Using the data below, restate exactly every line from the one with "13 | Shortfall: 74 -> 72" up to and including the one with "23 | Shortfall: 68 -> 86". No picture belongs in it.

———

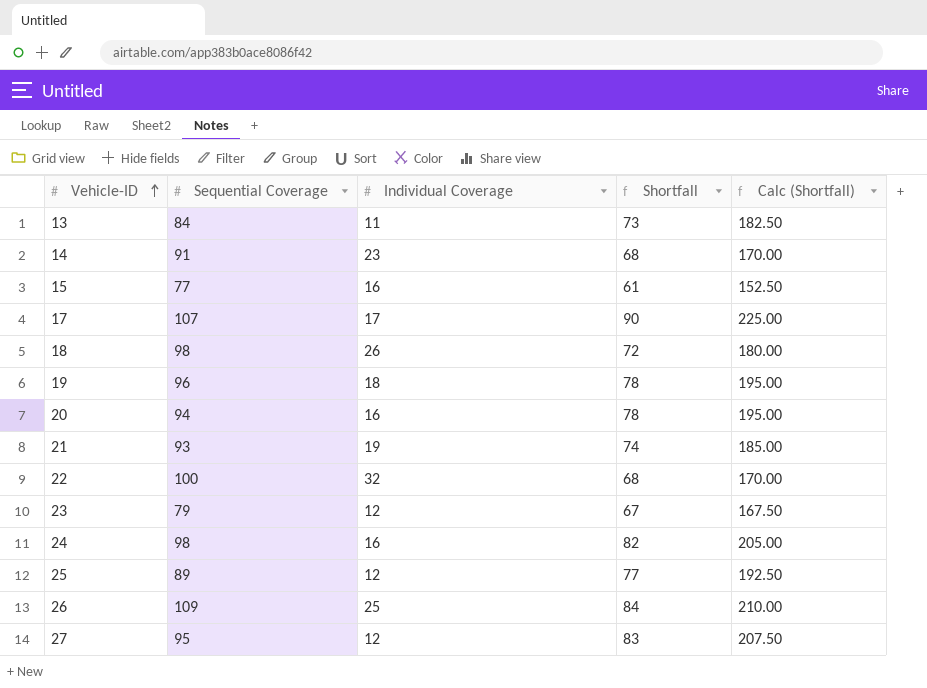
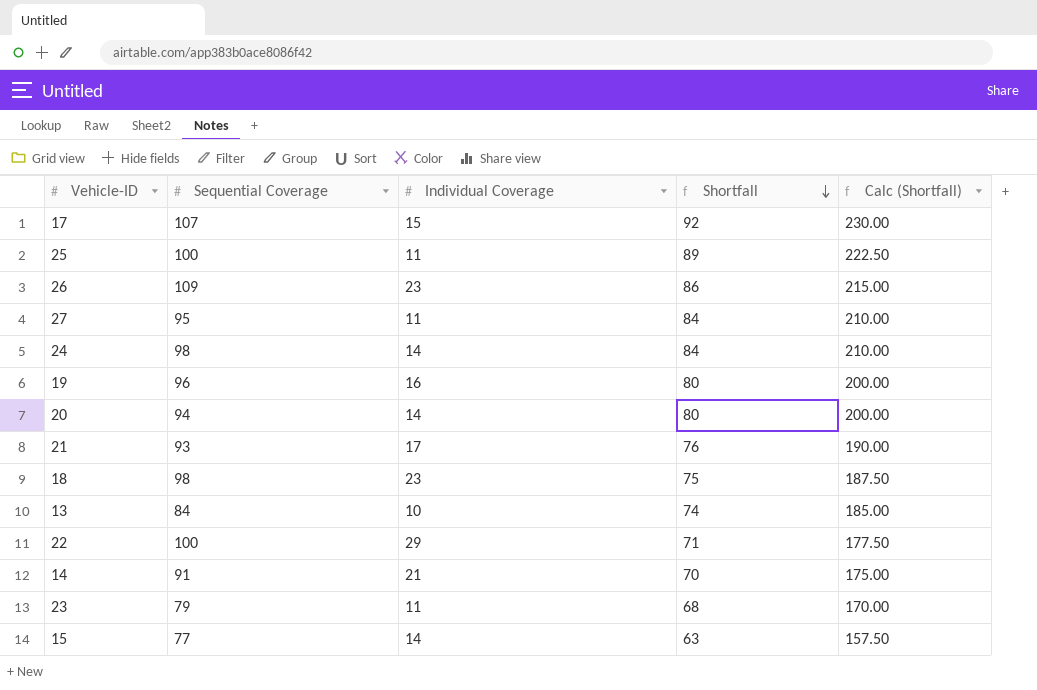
row order: Vehicle-ID ascending -> Shortfall descending
17 | Individual Coverage: 17 -> 15
17 | Shortfall: 90 -> 92
17 | Calc (Shortfall): 225.00 -> 230.00
25 | Sequential Coverage: 89 -> 100
25 | Individual Coverage: 12 -> 11
25 | Shortfall: 77 -> 89
25 | Calc (Shortfall): 192.50 -> 222.50
26 | Individual Coverage: 25 -> 23
26 | Shortfall: 84 -> 86
26 | Calc (Shortfall): 210.00 -> 215.00
27 | Individual Coverage: 12 -> 11
27 | Shortfall: 83 -> 84
27 | Calc (Shortfall): 207.50 -> 210.00
24 | Individual Coverage: 16 -> 14
24 | Shortfall: 82 -> 84
24 | Calc (Shortfall): 205.00 -> 210.00
19 | Individual Coverage: 18 -> 16
19 | Shortfall: 78 -> 80
19 | Calc (Shortfall): 195.00 -> 200.00
20 | Individual Coverage: 16 -> 14
20 | Shortfall: 78 -> 80
20 | Calc (Shortfall): 195.00 -> 200.00
21 | Individual Coverage: 19 -> 17
21 | Shortfall: 74 -> 76
21 | Calc (Shortfall): 185.00 -> 190.00
18 | Individual Coverage: 26 -> 23
18 | Shortfall: 72 -> 75
18 | Calc (Shortfall): 180.00 -> 187.50
13 | Individual Coverage: 11 -> 10
13 | Shortfall: 73 -> 74
13 | Calc (Shortfall): 182.50 -> 185.00
22 | Individual Coverage: 32 -> 29
22 | Shortfall: 68 -> 71
22 | Calc (Shortfall): 170.00 -> 177.50
14 | Individual Coverage: 23 -> 21
14 | Shortfall: 68 -> 70
14 | Calc (Shortfall): 170.00 -> 175.00
23 | Individual Coverage: 12 -> 11
23 | Shortfall: 67 -> 68
23 | Calc (Shortfall): 167.50 -> 170.00
15 | Individual Coverage: 16 -> 14
15 | Shortfall: 61 -> 63
15 | Calc (Shortfall): 152.50 -> 157.50

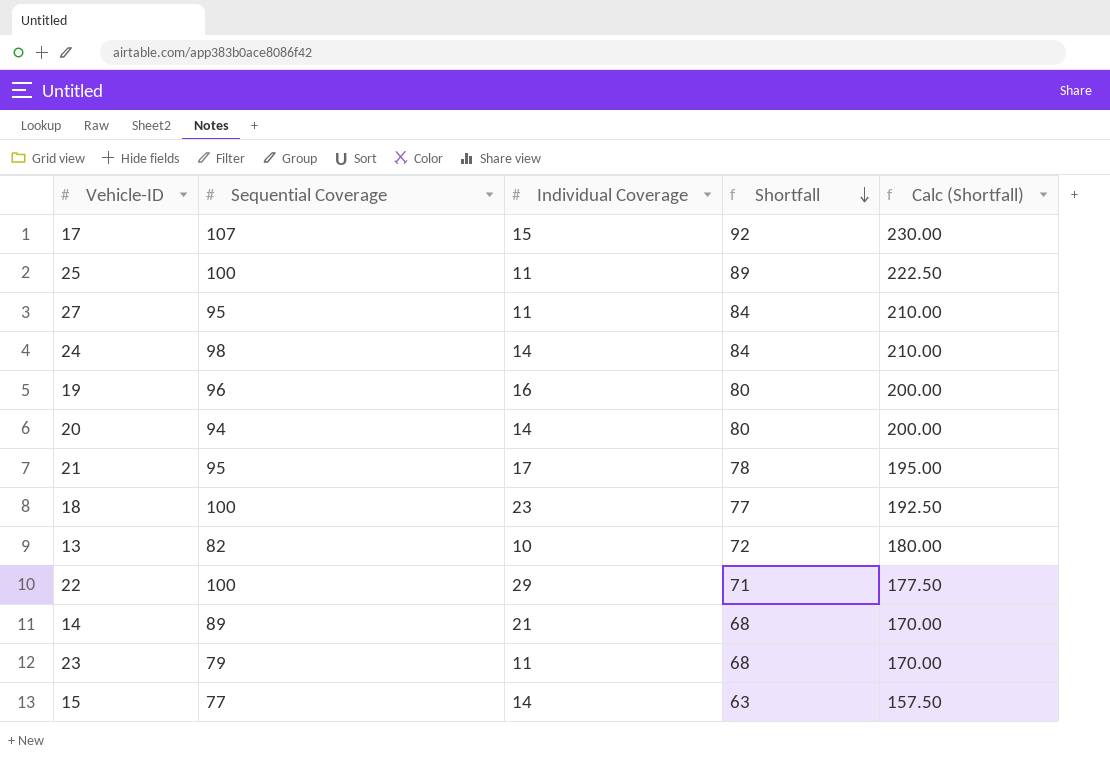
row 26: 109 | 23 | 86 | 215.00 -> none
21 | Sequential Coverage: 93 -> 95
21 | Shortfall: 76 -> 78
21 | Calc (Shortfall): 190.00 -> 195.00
18 | Sequential Coverage: 98 -> 100
18 | Shortfall: 75 -> 77
18 | Calc (Shortfall): 187.50 -> 192.50
13 | Sequential Coverage: 84 -> 82
13 | Shortfall: 74 -> 72
13 | Calc (Shortfall): 185.00 -> 180.00
14 | Sequential Coverage: 91 -> 89
14 | Shortfall: 70 -> 68
14 | Calc (Shortfall): 175.00 -> 170.00

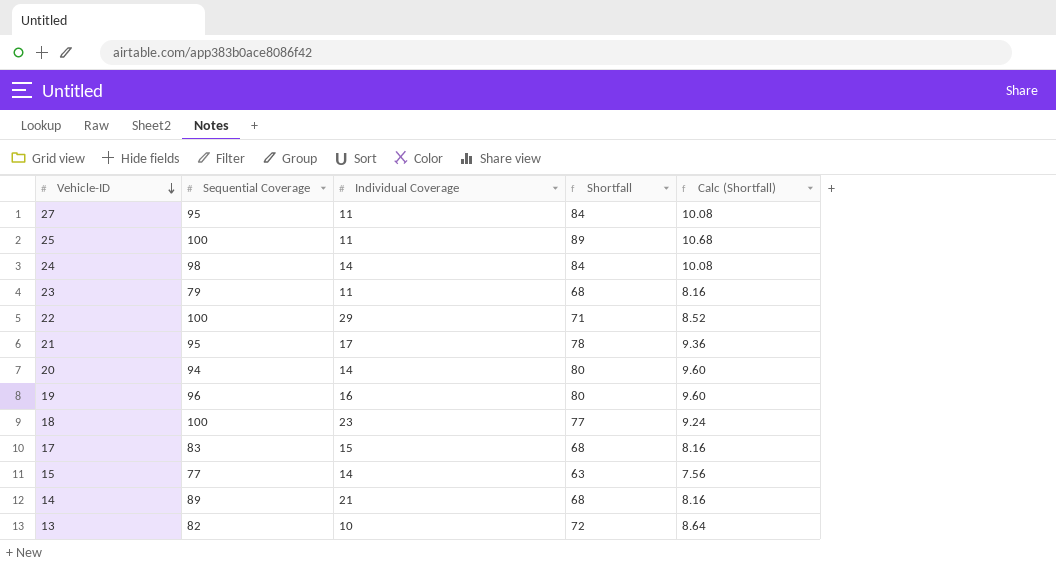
row order: Shortfall descending -> Vehicle-ID descending
column Calc (Shortfall) | formula: [Shortfall] * 2.5 -> [Shortfall] * 0.12
17 | Sequential Coverage: 107 -> 83
17 | Shortfall: 92 -> 68

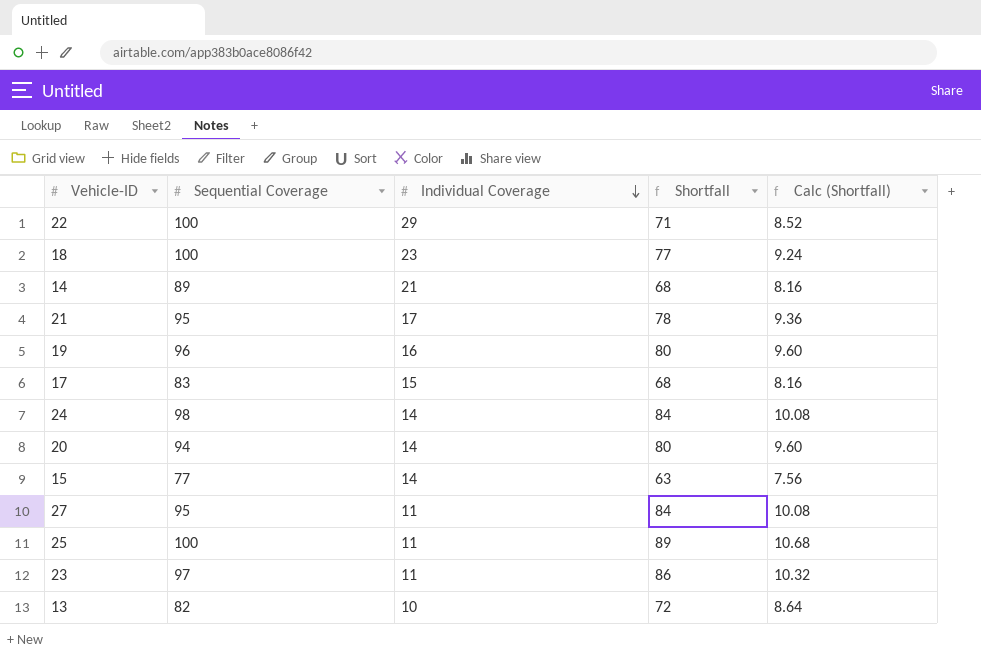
row order: Vehicle-ID descending -> Individual Coverage descending
23 | Sequential Coverage: 79 -> 97
23 | Shortfall: 68 -> 86
23 | Calc (Shortfall): 8.16 -> 10.32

———

## ANSWER TO THE EXERCISE
13 | Shortfall: 74 -> 72
13 | Calc (Shortfall): 185.00 -> 180.00
14 | Sequential Coverage: 91 -> 89
14 | Shortfall: 70 -> 68
14 | Calc (Shortfall): 175.00 -> 170.00

row order: Shortfall descending -> Vehicle-ID descending
column Calc (Shortfall) | formula: [Shortfall] * 2.5 -> [Shortfall] * 0.12
17 | Sequential Coverage: 107 -> 83
17 | Shortfall: 92 -> 68

row order: Vehicle-ID descending -> Individual Coverage descending
23 | Sequential Coverage: 79 -> 97
23 | Shortfall: 68 -> 86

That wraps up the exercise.